# Beethoven's 5th piano concerto "Emperor"



## mikethemusicman

I am looking for a high quality, well performed, recording of Beethoven's 5th piano concerto. 

Any thoughts would be greatly appreciated!


----------



## beethovenian

Music quality is highly subjective, as like any other art forms.

I can't suggest any good standalone 5th recordings but i like mikhail pletnev's complete beethoven piano concertos boxset on DG.
His playing is very unique and unconventional and very good too (well at least to me...:tiphat


----------



## annie

beethovenian said:


> Music quality is highly subjective, as like any other art forms.


Music quality is not subjective. The traits and elements of any art form are objective. there are definitions and standarts. It's just that your ability to perceive the art's quality depends on the quality of your taste... What you meant, i guess, is there is no one "truth" when it comes to what we hear and feel 

if the sound is not a great deal my choice would be gilels/ludwig. kovacevich/davis is considered a classic. overall perahia/haitink is the best for my taste


----------



## kv466

While it has the tiniest bit of hiss, Leopold Stokowski conducting the American Symphony with GG is tops.

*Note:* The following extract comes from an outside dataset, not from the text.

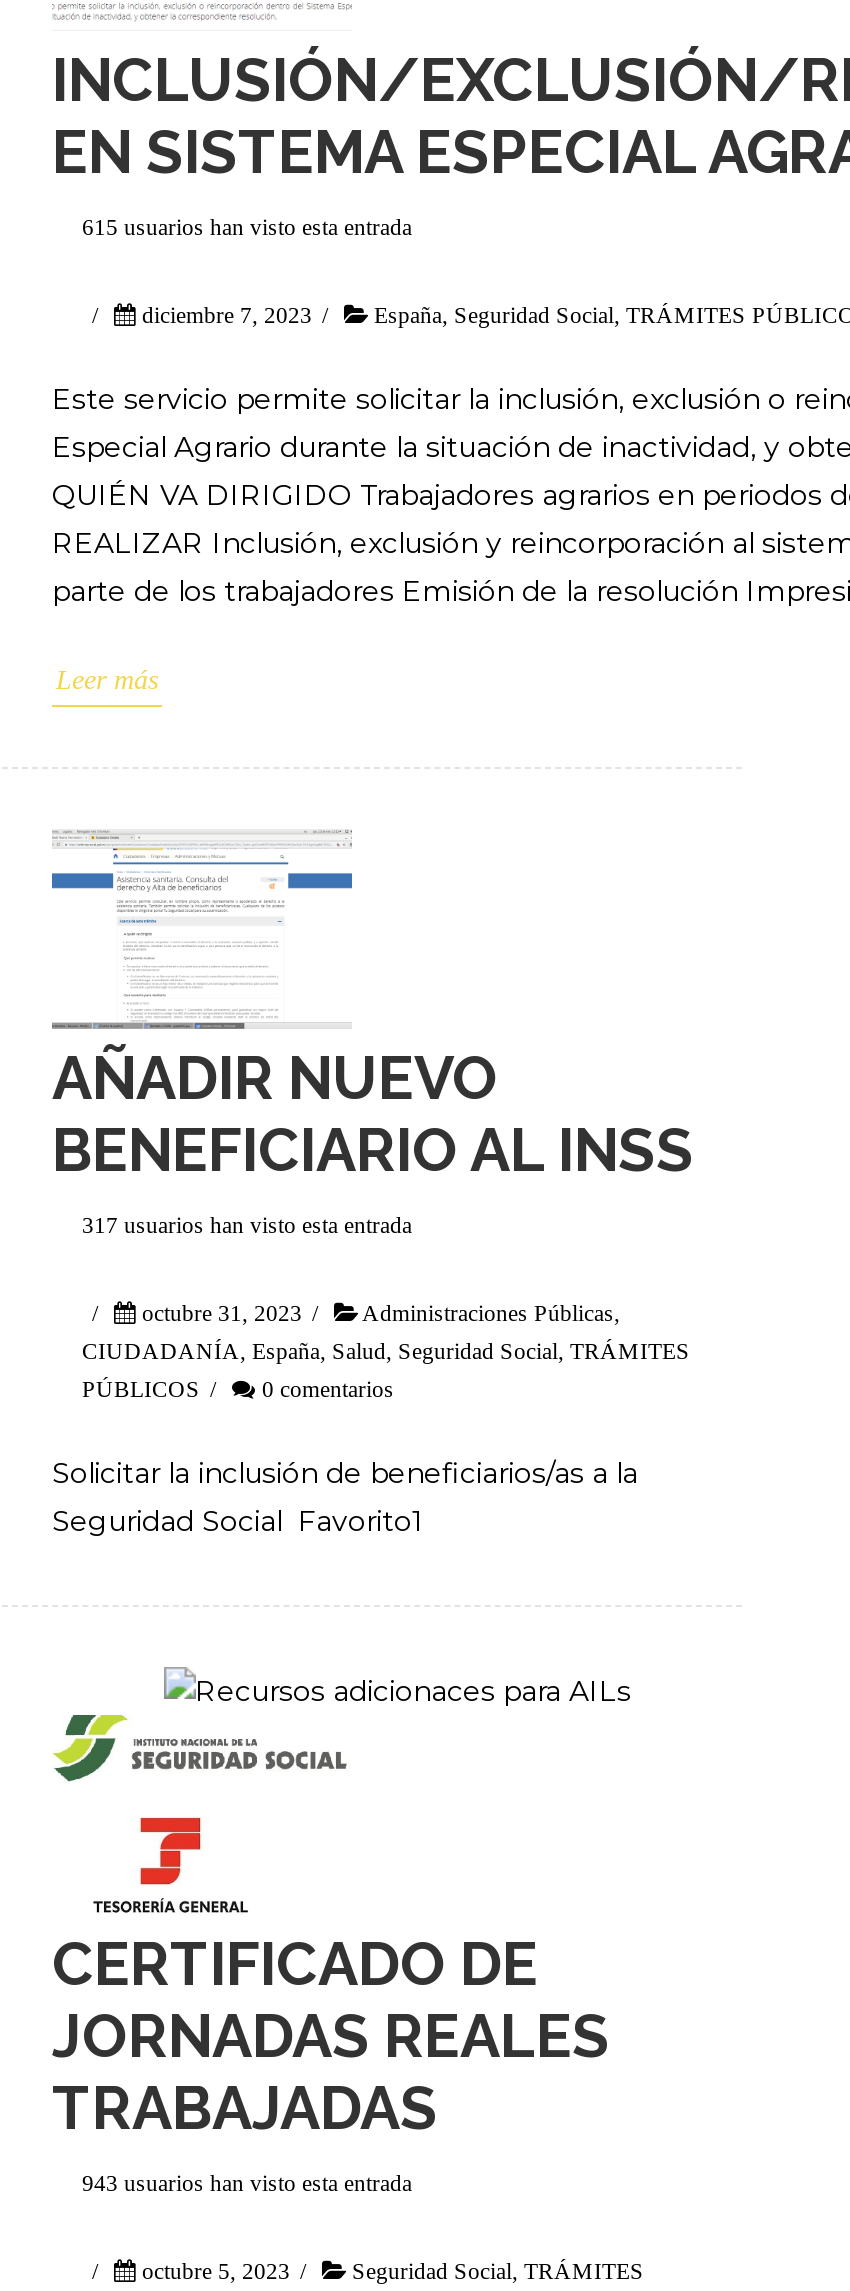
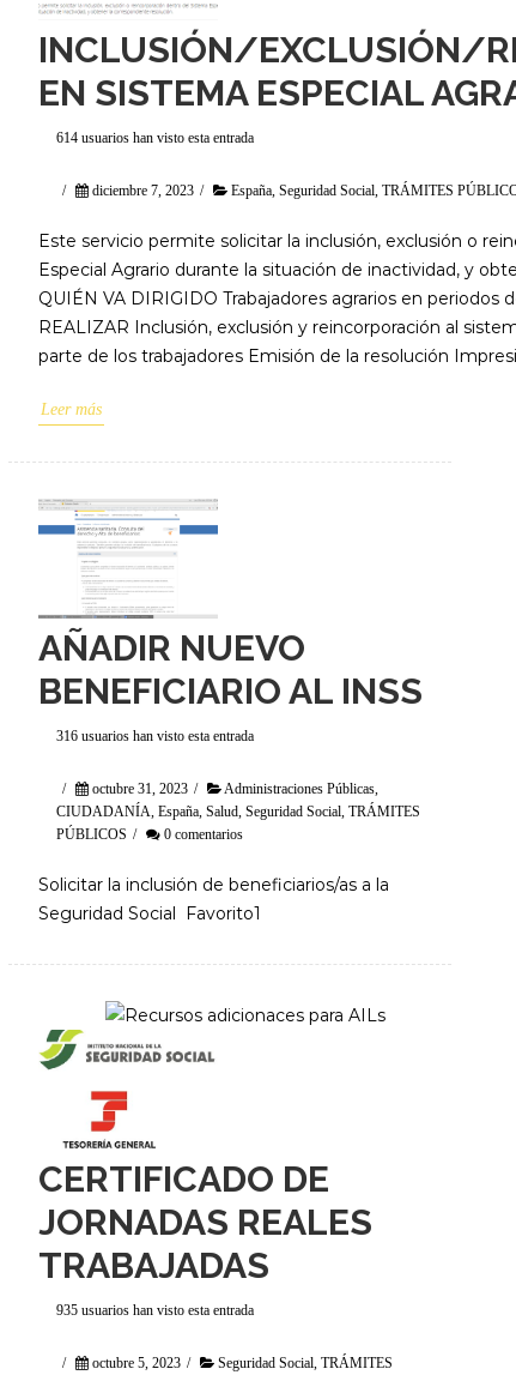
[82,215,412,239] 615 usuarios han visto esta entrada -> [56,131,254,145] 614 usuarios han visto esta entrada
[82,1213,412,1237] 317 usuarios han visto esta entrada -> [56,729,254,743] 316 usuarios han visto esta entrada
[82,2171,412,2195] 943 usuarios han visto esta entrada -> [56,1303,254,1317] 935 usuarios han visto esta entrada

*I hope you do indeed buy this version...it's cheap on Amazon...and wonderufl!*


----------



## joen_cph

Check out Kempff/Leitner on DG

Am not a big Kempff fan, but tend to return to this is spite of the alternatives heard - for the brilliant tension he creates in the 1st movement and the beauty of the slow movement especially.

I agree that Pletnev has some unusual and interesting phrasing as well.


----------



## kv466

Other than that, you can't go wrong with Claudio Arrau with Sir Colin Davis on dvd...I forget the orchestra as I have it on vhs and haven't seen it in years; my copy hasn't arrived yet on dvd but it is a superb performance by a true Beethoven master!


----------



## StlukesguildOhio

Any of the following offer great performances of the 5th:














































While Murray Perahia is more known for Mozart and Bach, I found his Beethoven set particularly fine and the sound quality is excellent. It also has the advantage of offering the entire cycle for just over $10 US through Amazon secondary dealers. Seriously, the 5th is one of those core works that you will want more than one version of if/when you music collection begins to expand.


----------



## kv466

Murray does, indeed, play some beautiful Beethoven...didn't get chosen for the playing of the music for 'Immortal Beloved' for nothing,...nor did Emmanuel Axe...they actually put together a masterfully and gorgeously played soundtrack for a film that many considered to be, well...not Beethoven.


Still, I love movies...and by that fact alone I love both Amadeus and Immortal Beloved simply because they are well acted...have very few flubs (facts, aside) and since '84 were instrumental in my growth as both a musician but more importantly: a lover of great and fine music. Not to mention,...the Amadeus soundtrack performed by T.A.of S.M in the F. is beyond comparison...facts and flubs aside, these films were both good flicks.


----------



## Ukko

kv466 said:


> Other than that, you can't go wrong with Claudio Arrau with Sir Colin Davis on dvd...I forget the orchestra as I have it on vhs and haven't seen it in years; my copy hasn't arrived yet on dvd but it is a superb performance by a true Beethoven master!


It's probably Dresden; it is often coupled with the 4th with the same people.


----------



## Ukko

The 'Emperor' Is more subjected to bombast than any other of the concertos. Must be it invites it - I blame the orchestration. Cliburn/Reiner resisted the urge. My favorite recording of the work.


----------



## itywltmt

You can't go wrong with the Perahia/Haitink complete set!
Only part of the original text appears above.